The fund said Rio faced potential delays in approvals for mining projects, the distrust of Indigenous stakeholders who it needs to negotiate access with and the long and expensive task of rebuilding its reputation.
In its submission to the parliamentary inquiry, HESTA drew a distinction between what is legal – which the destruction was – and what is right.
"We believe our investee companies should adopt and promote a culture which asks whether companies 'should' do something rather than whether they 'can' do something," it said.
"On occasions where companies make decisions and discover a gap between the letter of the law and community expectations, it is investors such as HESTA who bear the costs, which ultimately results in lower returns for our members."
It's true that Rio didn't break the law, but it didn't behave ethically either.

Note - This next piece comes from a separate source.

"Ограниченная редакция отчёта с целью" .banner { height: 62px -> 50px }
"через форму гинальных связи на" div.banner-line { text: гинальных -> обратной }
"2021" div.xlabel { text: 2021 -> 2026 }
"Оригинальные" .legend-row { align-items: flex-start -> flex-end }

For instance, the traditional owners, the Puutu Kunti Kurrama and Pinikura people, were never told there were other options that could have protected the Juukan Gorge site.
HESTA's strident comments reflect an ongoing trend in Australia and globally where investment funds are increasingly holding companies accountable for their environment and social performance. The funds argue that well-run and well-governed companies have better long-term prospects than those which put short-term profits above a sustainable operating model.

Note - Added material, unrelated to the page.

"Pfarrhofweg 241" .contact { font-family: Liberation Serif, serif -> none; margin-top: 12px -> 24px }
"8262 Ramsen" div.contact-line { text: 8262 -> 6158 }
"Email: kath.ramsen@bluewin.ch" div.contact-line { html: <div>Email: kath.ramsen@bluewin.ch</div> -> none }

The link isn't always immediately apparent, but if we consider a company which earns income by burning fossil fuels in one way or another, that company won't be around in a few years if it doesn't start doing something to change its operations or mitigate the harm it is doing.
It's a particularly potent trend in Australia, where just about every worker is an owner of some of the country's largest companies thanks to the superannuation savings they government requires them to have. HESTA alone has A$52 billion of assets and 860,000 members.
And more and more retail investors want to know that their cash isn't contributing to harm, such as polluting the planet with fossil fuels or underpaying workers.
Jacques has apologised profusely and said the blasts should never have taken place and these sorts of things won't happen again.
But he also told the parliamentary inquiry that no single person was responsible for the decision and there had been no consequences to date. That is undoubtedly true – Rio's evidence before the inquiry reveals a whole series of decisions and failures over several years.
But hiding behind collective responsibility isn't good enough and it calls into question the company's sincerity.